Derek Sivers, author of Anything You Want, shares how creating a movement is really about inspiring a first follower.

Sivers, who created the music service CD Baby in 1997, and sold it a decade later for $22 million, explains how leaders start movements, by first standing alone.

See this movement begin in the brief video below.

5 Ways Leaders Start Movements
  1. Leaders are willing to stand alone and are not afraid to look ridiculous. For example, you might want to eliminate traditional grades in your school. This may seem ridiculous to peers, so you might be alone, at first. Leaders take a chance, which is the first key to starting a movement.
  2. Leaders are easy to follow.
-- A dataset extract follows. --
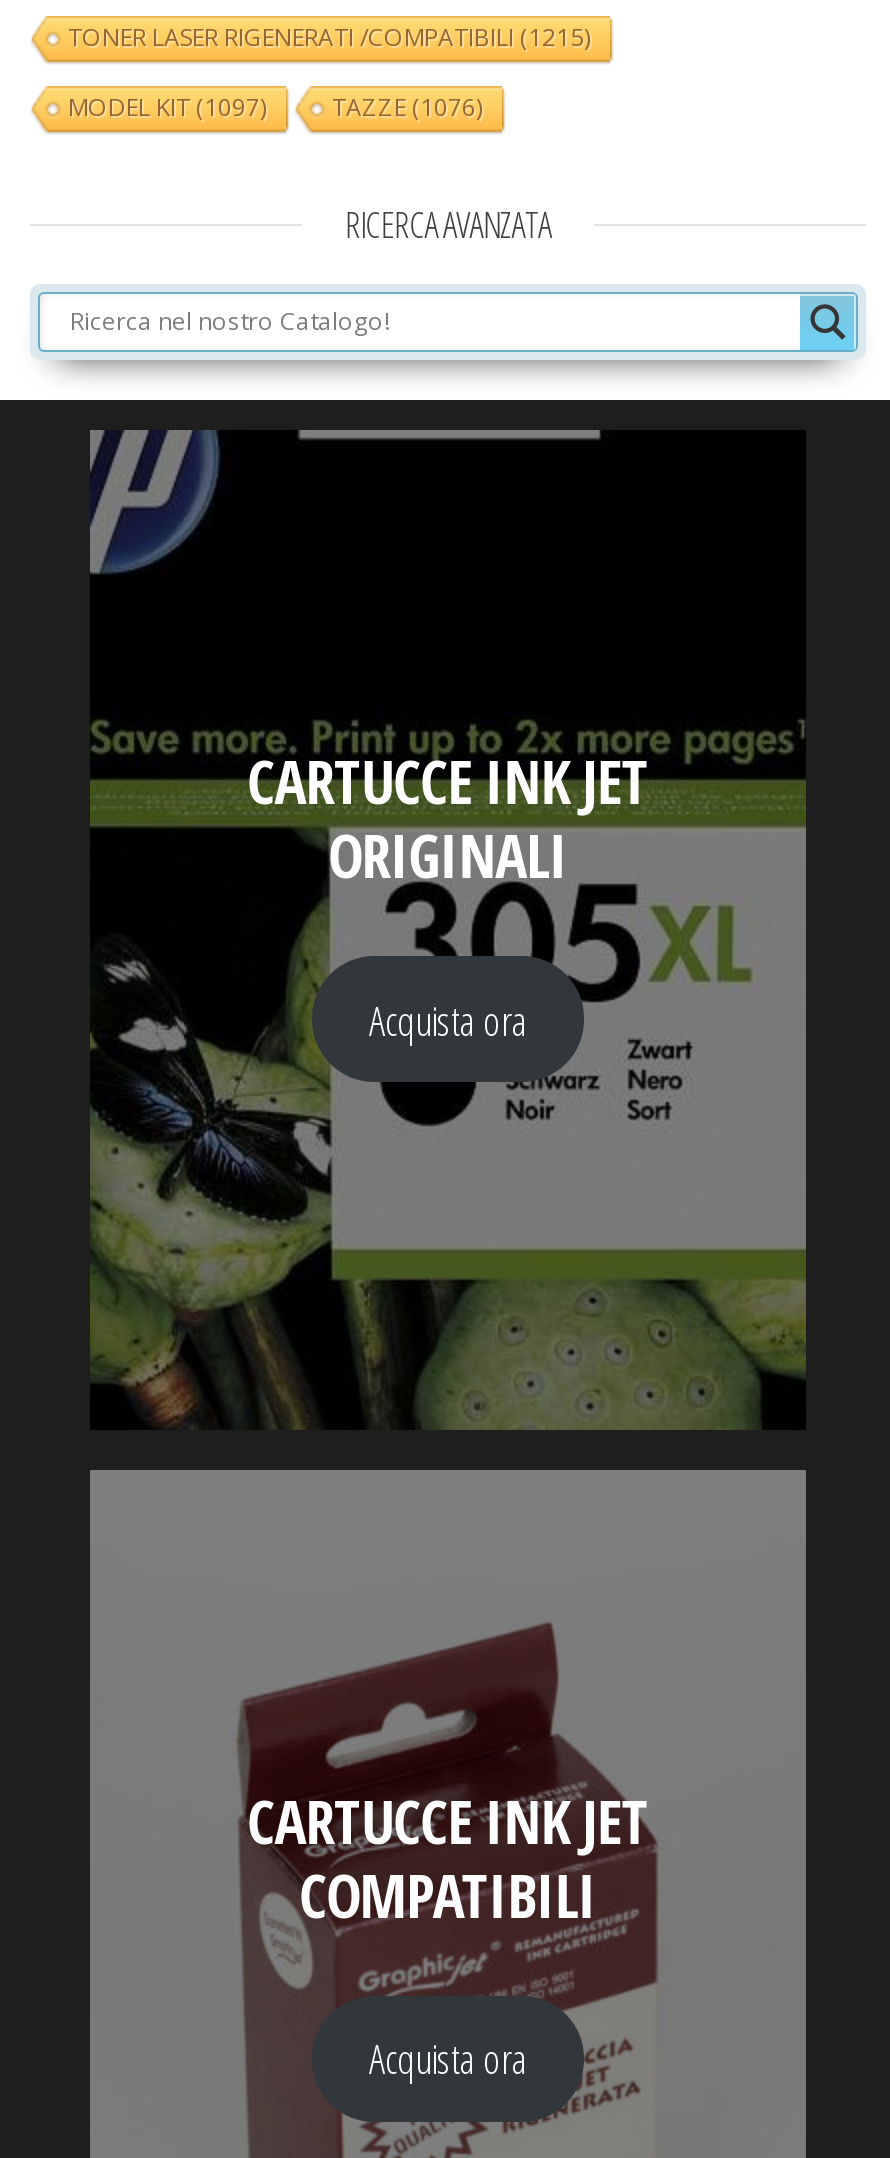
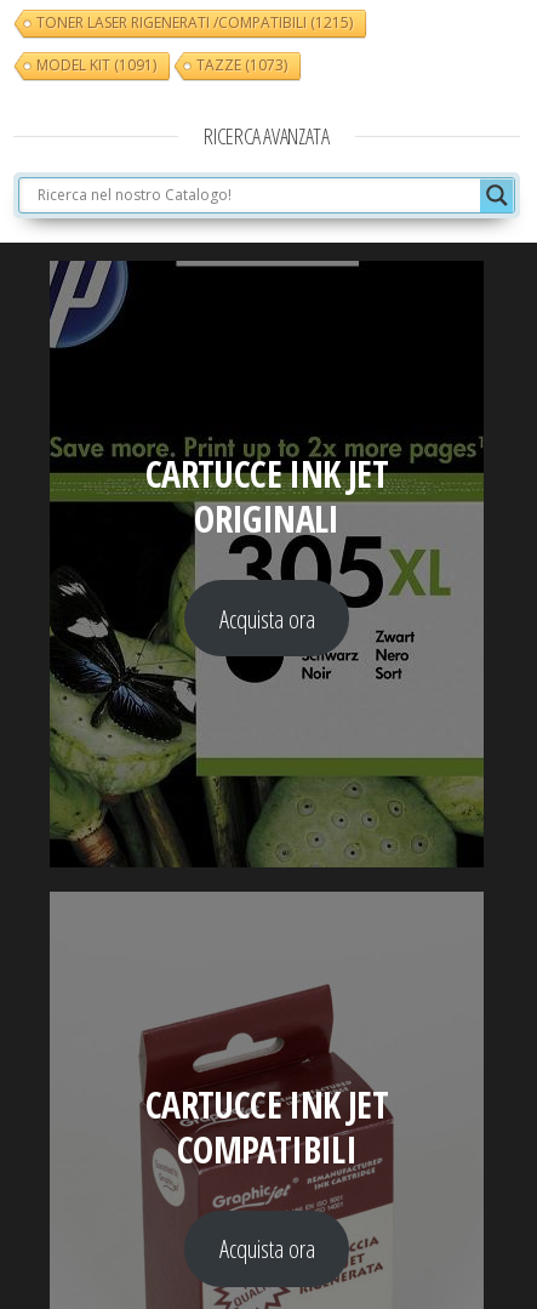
[68,89,266,123] MODEL KIT (1097) -> [36,54,156,75] MODEL KIT (1091)
[332,89,482,123] TAZZE (1076) -> [196,54,287,75] TAZZE (1073)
In the video, the leader’s dance is so improvisational that it can easily be mimicked, so a first follower is not concerned with learning something difficult. This makes it easy for him to follow the leader and start the movement. If you use a feedback system, like SE2R, you will make it easy for a peer to follow your no-grades classroom movement.
  3. Leaders embrace followers as equals. As Derek Sivers suggests, movements grow more rapidly when it’s not about one person. Inspirational leaders push the spotlight off of themselves and onto the movement.
  4. Leaders value the first follower. Sivers says that the first follower takes a huge risk in following a potential outcast, but it is the first follower who turns a lone idea into a movement. Find one forward-thinking colleague and encourage him or her to join you–not to follow you.
  5. Leaders make their movement public. With the power of social media, it’s easy for leaders to shine a light on the movement. Remember the Ice Bucket Challenge? Who started it? No one remembers, but that person is a true leader. Once you have a movement, share it with colleagues, friends, family and with the world. Remember, as Sivers explains, when the movement begins, others will join willingly, because most people will fear being left alone, if they fail to join the crowd. Again, consider the Ice Bucket Challenge. You had to join or risk being left out of one of the most powerful movements to come along in many years.

So, what are you waiting for? Find your first follower and turn your idea into a movement today.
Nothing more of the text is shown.